Wajar. Kecewa, sedih, gundah atas keadaan yang tidak terlingkupi nilai-nilai islami. Sangat wajar.

Tapi, ingatkah kita pada kalimat Anis Matta? Baiklah, saya kutipkan satu kalimatnya: cinta adalah kata kerja.

Lantas, apa kaitannya dengan hidayah?

Sesuai judul tulisan saya bahwa hidayah harus diupayakan (kehadirannya), maka dasar pengupayaan itu adalah cinta. Dengan kerjanya sang cinta, maka luluhlah Pemberi Hidayah sehingga hadir apa yang diupayakan: hidayah.

Bukannya hidayah itu pemberian dari Allah, May? Yap. Semua yang kita miliki selalunya pemberian Allah. Tapi, apakah kita akan duduk manis, diam menunggu datangnya hidayah? Apakah kita malah melakukan hal yang menjauhkan kita dari hidayah?

Saya rasa tidak. Kita harus melakukan kerja-kerja bernama cinta demi mengundang hadirnya hidayah. Kita harus mengupayakan apa yang kita harapkan, untuk kemudian kita serahkan hasil akhirnya pada Sang Penentu.

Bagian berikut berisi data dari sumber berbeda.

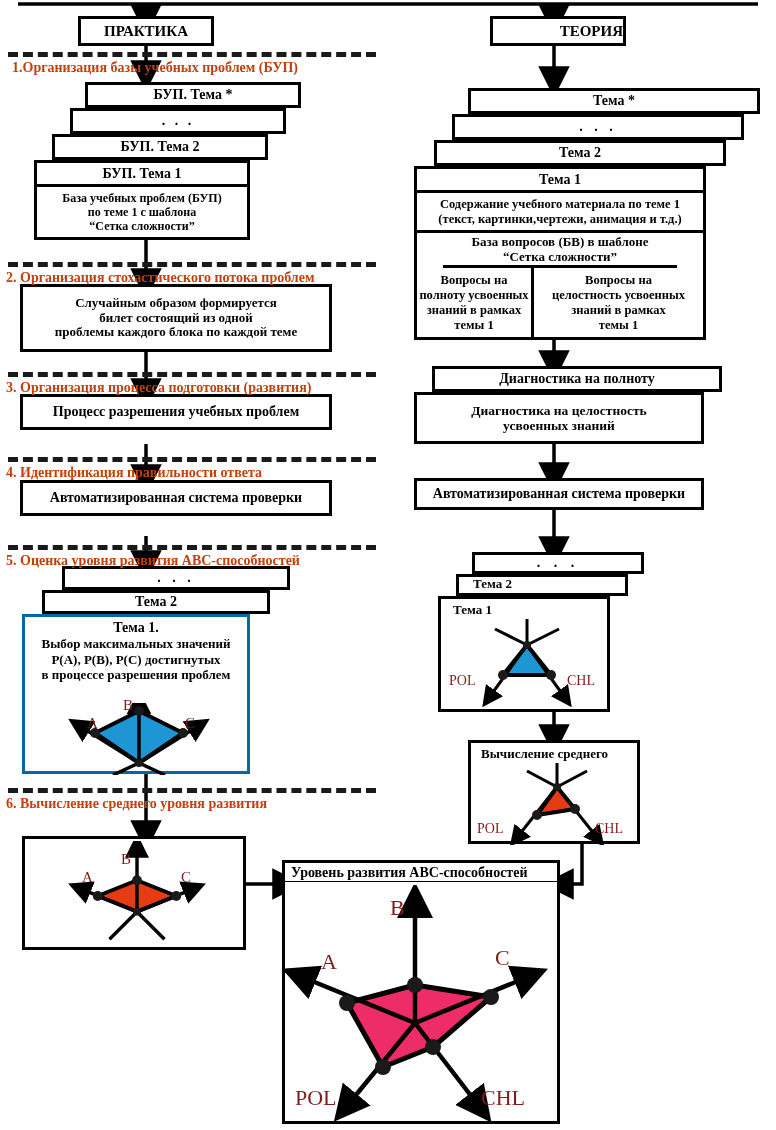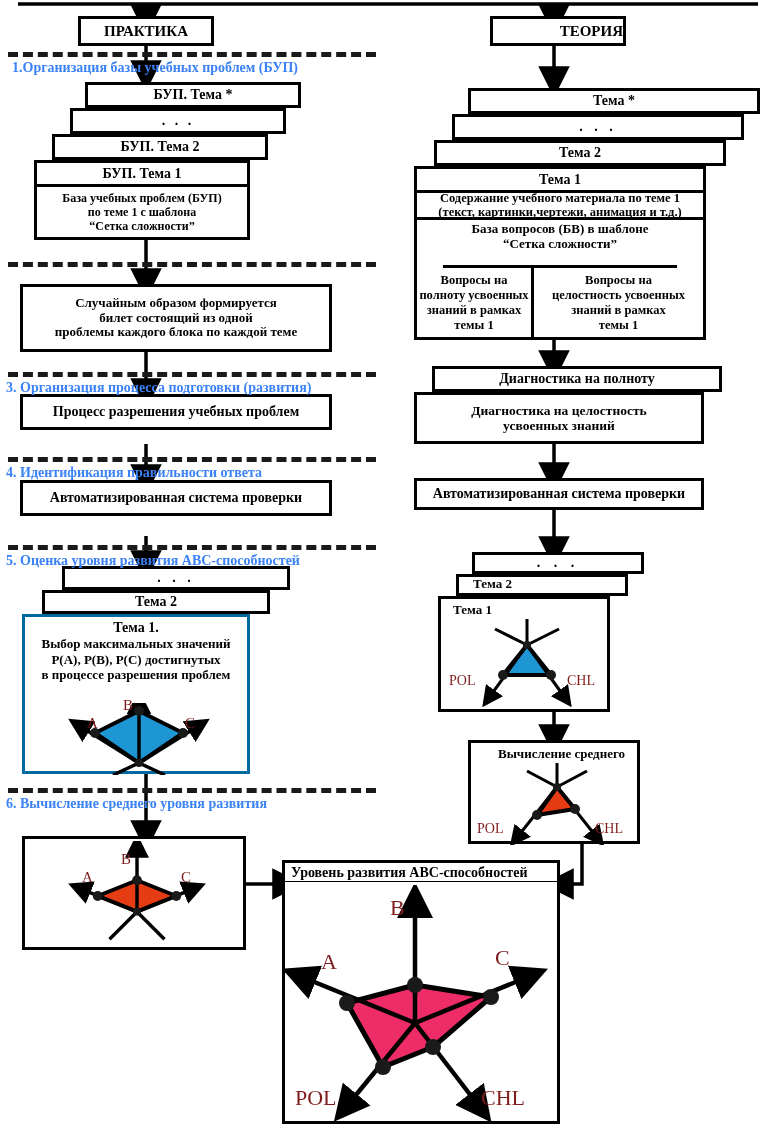--- a/index.html
+++ b/index.html
@@ -29,7 +29,7 @@
   .txt { display:block; width:100%; }
   .hdr {
     position:absolute;
-    color:#3b82f6;
+    color:#c2410c;
     font-weight:bold;
     font-family:"Liberation Serif", serif;
     white-space:nowrap;

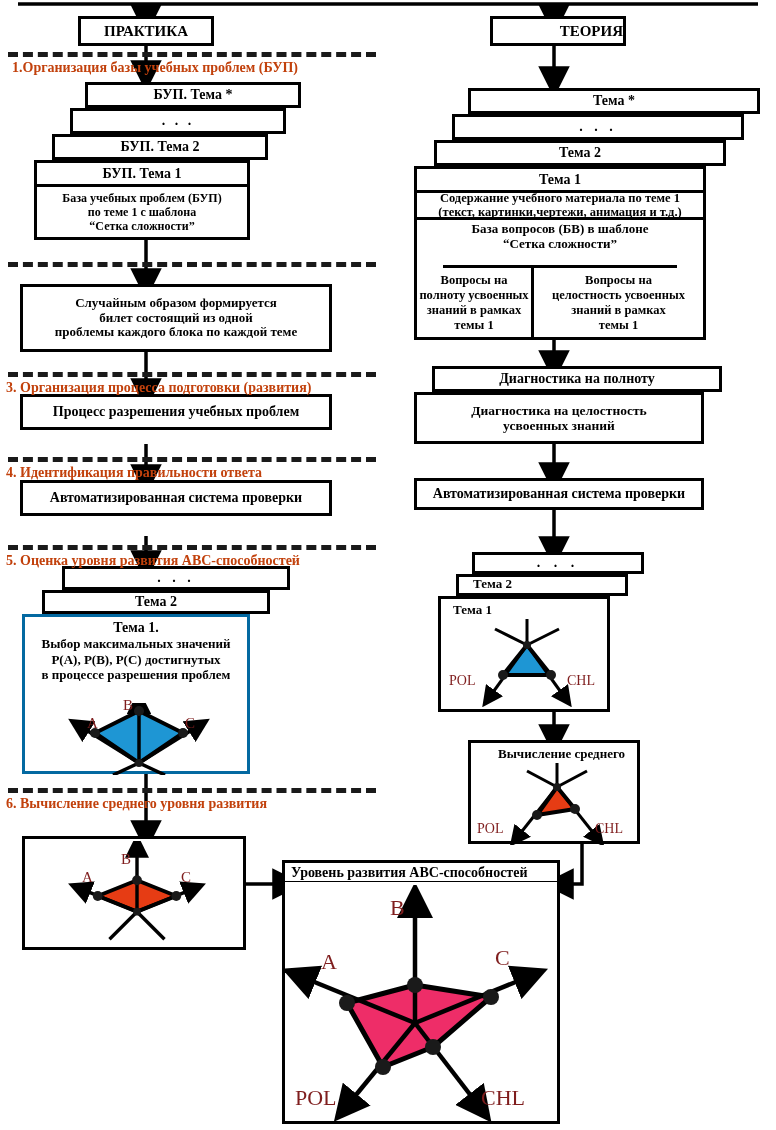--- a/index.html
+++ b/index.html
@@ -215,7 +215,7 @@
     <div style="height:24px; border-bottom:3px solid #000; display:flex; align-items:center; justify-content:center; font-weight:bold; font-size:14px;">
       <span>Тема 1</span>
     </div>
-    <div style="height:27px; border-bottom:3px solid #000; display:flex; flex-direction:column; align-items:center; justify-content:center; font-weight:bold; font-size:12.5px; line-height:1.15;">
+    <div style="height:40px; border-bottom:3px solid #000; display:flex; flex-direction:column; align-items:center; justify-content:center; font-weight:bold; font-size:12.5px; line-height:1.15;">
       <span>Содержание учебного материала по теме 1</span>
       <span>(текст, картинки,чертежи, анимация и т.д.)</span>
     </div>

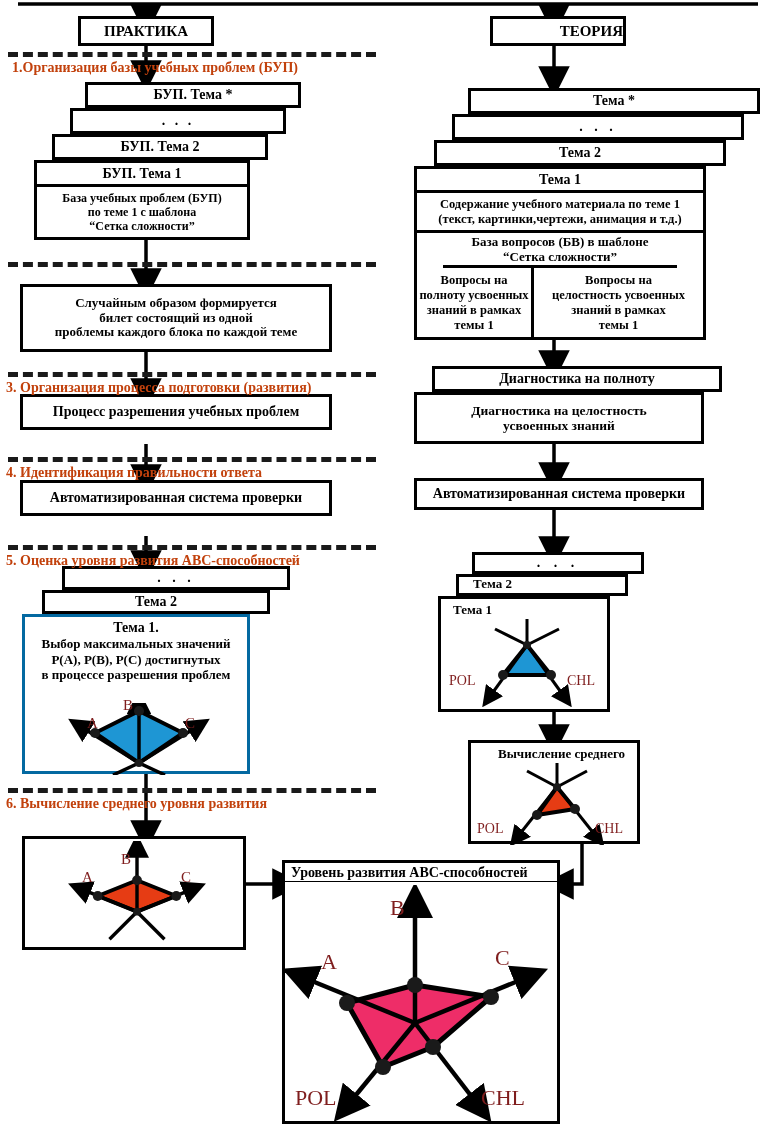--- a/index.html
+++ b/index.html
@@ -95,6 +95,7 @@
   <div class="dashline" style="left:8px; top:788px; width:368px;"></div>
 
   <div class="hdr" style="left:12px; top:60px; font-size:14px;">1.Организация базы учебных проблем (БУП)</div>
+  <div class="hdr" style="left:6px; top:270px; font-size:14px;">2. Организация стохастического потока проблем</div>
   <div class="hdr" style="left:6px; top:380px; font-size:14px;">3. Организация процесса подготовки (развития)</div>
   <div class="hdr" style="left:6px; top:465px; font-size:14px;">4. Идентификация правильности ответа</div>
   <div class="hdr" style="left:6px; top:553px; font-size:14px;">5. Оценка уровня развития АВС-способностей</div>

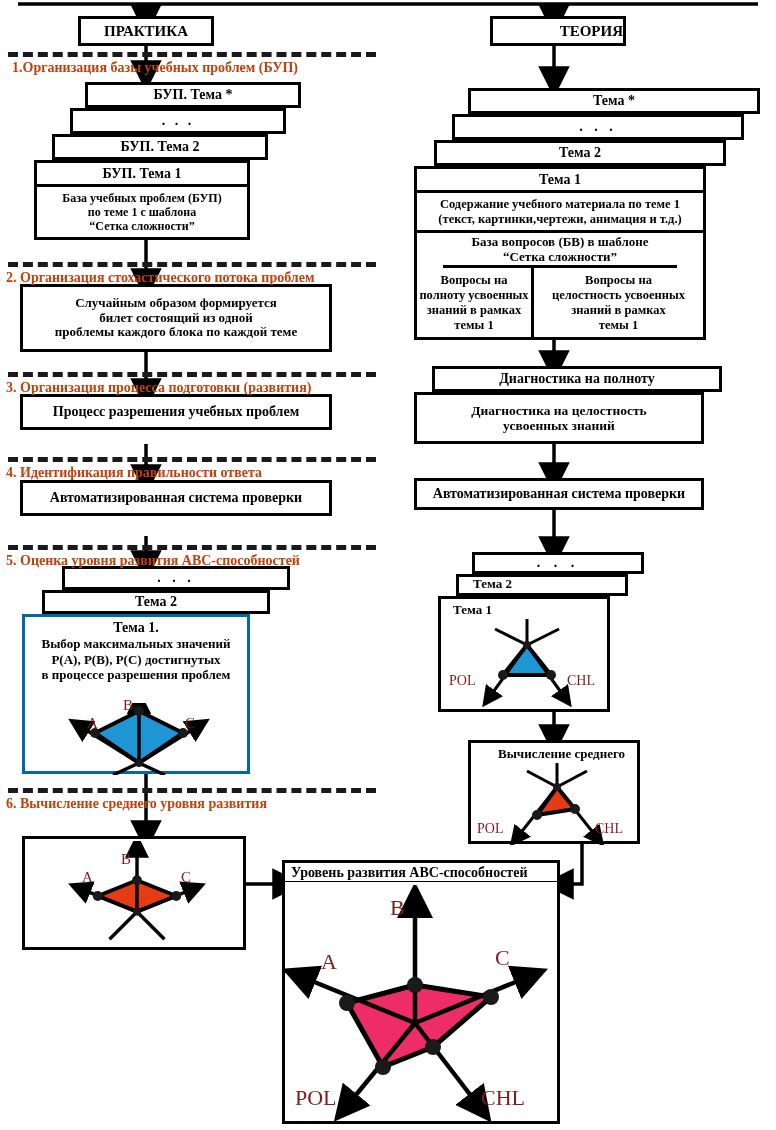--- a/index.html
+++ b/index.html
@@ -287,7 +287,7 @@
   </div>
 
   <div style="position:absolute; left:468px; top:740px; width:172px; height:104px; background:#fff; border:3px solid #000; z-index:3;">
-    <div style="font-weight:bold; font-size:13px; padding:3px 1px 0 10px;margin-left:17px;">
+    <div style="font-weight:bold; font-size:13px; padding:3px 1px 0 10px;">
       <span>Вычисление среднего</span>
     </div>
     <svg viewBox="0 0 172 82" style="position:absolute; left:0; top:20px; width:172px; height:82px;">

Apa cinta itu kata lain ikhtiar? Entah. Dalam konteks ini, bisa jadi. Saya hanya menuangkan pemikiran saya, kok.

Ah, teori. Humm, siapa bilang? Saya membuktikan melalui kisah hidup saya. Bersedia menyimak? Yuk, lanjutkan baca.

Semua bermula bertahun lalu saat saya belajar lebih dalam tentang Islam. Ketika itu saya baru tahu bahwa jilbab wajib hukumnya bagi muslimah. Saya begitu bersemangat mendalami Islam dan langsung bercerita pada mama (kebiasaan keluarga kami untuk sharing).

Apa kata mama? Beliau menentang penjilbaban ini.

'kayak anak panti asuhan' ujar beliau.

Itu bertahun lalu. Dan kini, mama dengan bangga mengatakan bahwa beliau lebih PD dengan jilbab. Alhamdulillah. Tapi, apa hal yang dialami mama datang begitu saja?

Tidak. Itu adalah hasil kerja-kerja bernama cinta dari kami, terutama bapak. Ya, bapaklah orang yang paling tidak bosan menasehati mama. Dan cintanya berbuah hidayah saya rasa.